In the run-up to the polls, the Lingayat row was touted as the most important point of discussion among the voters, particularly in northern Karnataka, the Lingayat heartland, after the State Cabinet decided to recommend minority religion tag for Lingayats and not Lingayat-Veerashaiva as was demanded.
There was mudslinging among different seers of the Lingayat-Veerashaiva community and the leaders within the Congress. Though the Congress was not very optimistic of its impact on Lingayat voters, insiders had indicated that they were hoping for a 5% swing in the vote share. However, it is evident that was not the case.
An important marker of this was that three of the four prominent Lingayat Ministers in the Siddaramaiah Cabinet, who led the movement — Vinay Kulkarni, Basavaraj Rayaraddi and Sharan Prakash Patil — lost badly. The only other Minister to make it was M.B. Patil, who had turned out to be the face of the movement from the Congress. This despite vociferous attempts by Veerashaiva seers to defeat him.
While Mr. Patil’s election disproves the argument that all the Ministers who fought for the Lingayat cause have suffered a setback, not all those who stood with the Veerashaiva seers (who opposed the State Cabinet decision) on the issue, were lucky either.

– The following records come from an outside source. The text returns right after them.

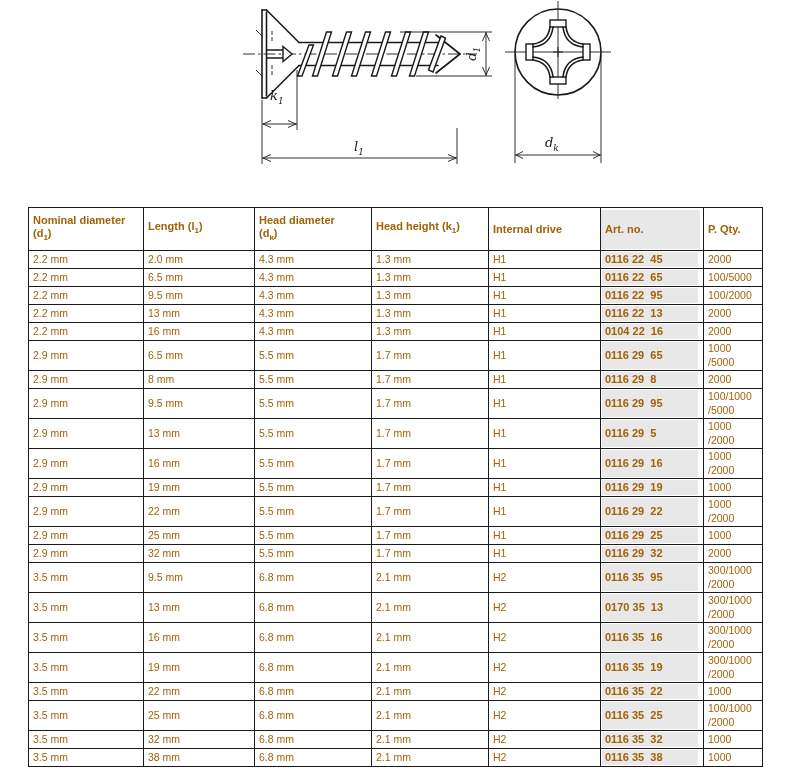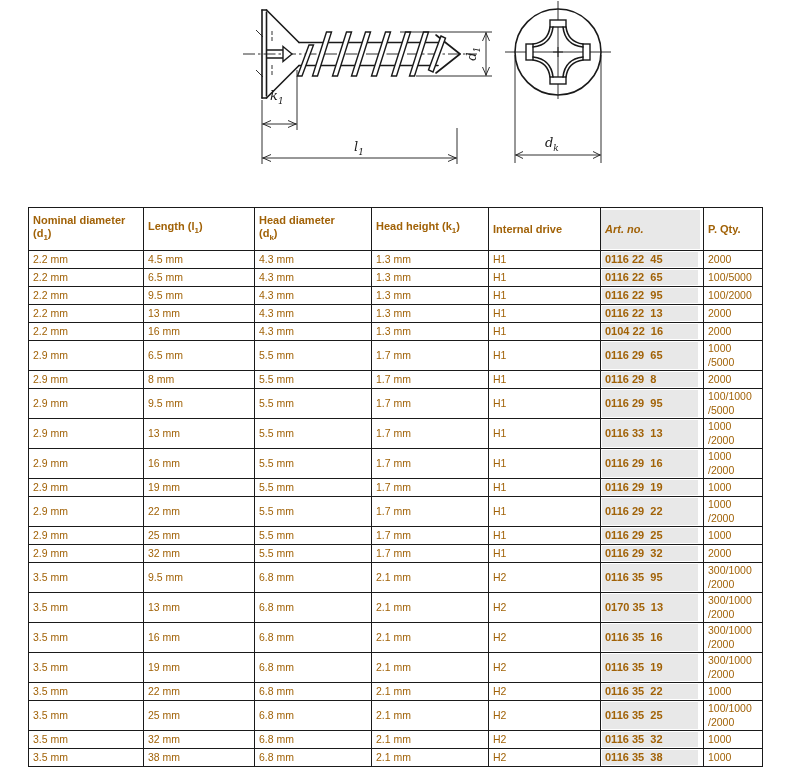"Art. no." .spec-table th.art { font-style: italic -> none }
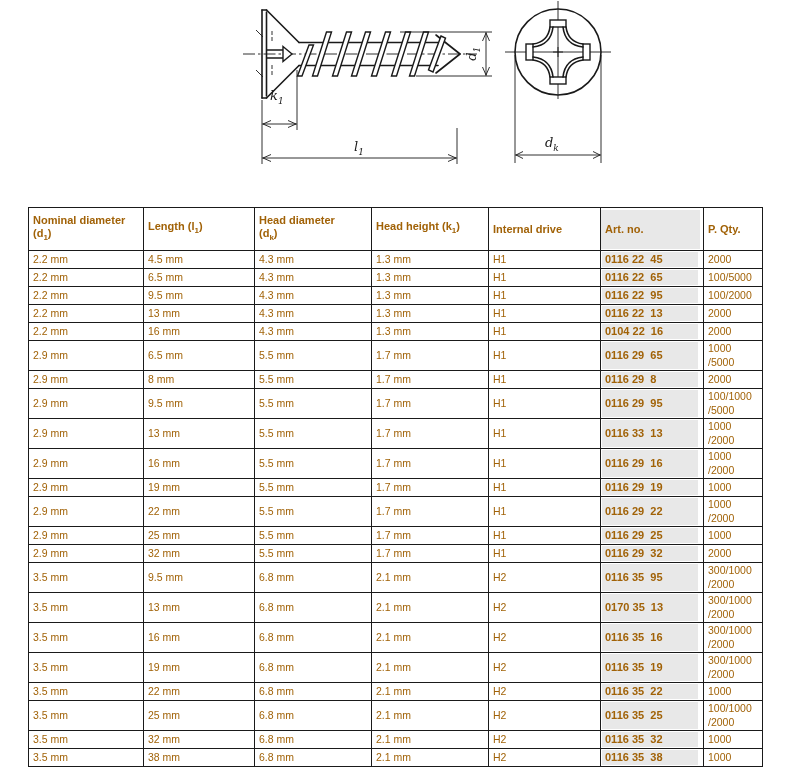"4.5 mm" td { text: 4.5 -> 2.0 }
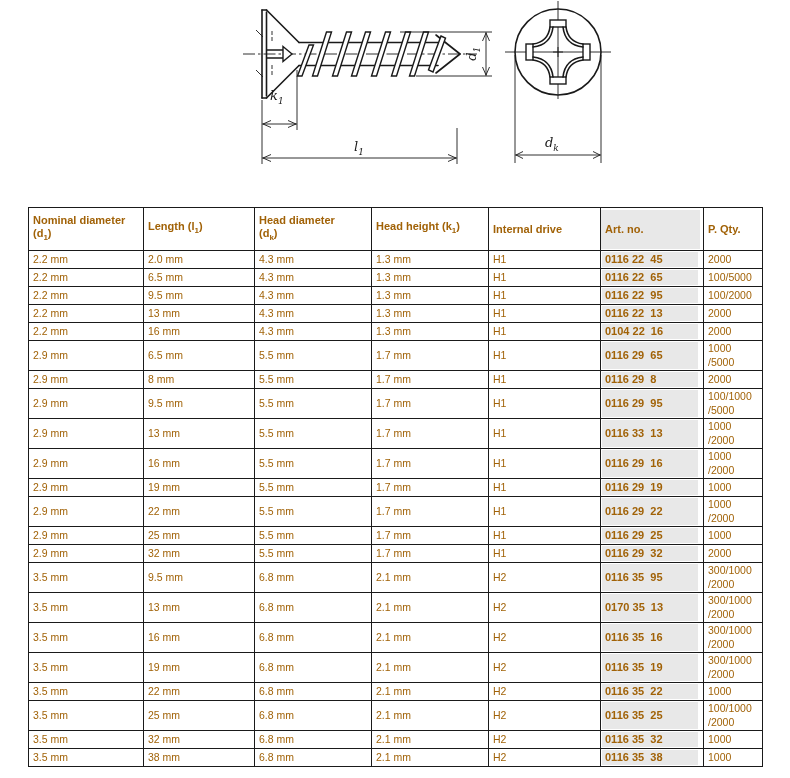"0116 33 13" td.art { text: 33  13 -> 29  5 }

S.S. Mallikarjun, another Minister and son of president of the All India Veerashaiva Mahasabha, Shamanur Shivashankarappa, suffered a defeat, while his father won. The general secretary of the Mahasabha and Minister in the Siddaramaiah Cabinet, Eshwar Khandre, who stood with the Veerashaiva seers and had a bitter disagreement on the issue with his Cabinet colleagues, won the election.
An insider said that it would be wrong to say that the issue backfired on the Congress, but its impact was clearly nullified by the counter campaign of followers of Veerashaiva seers as well as the BJP and the RSS that the “Congress is dividing Hindu society.”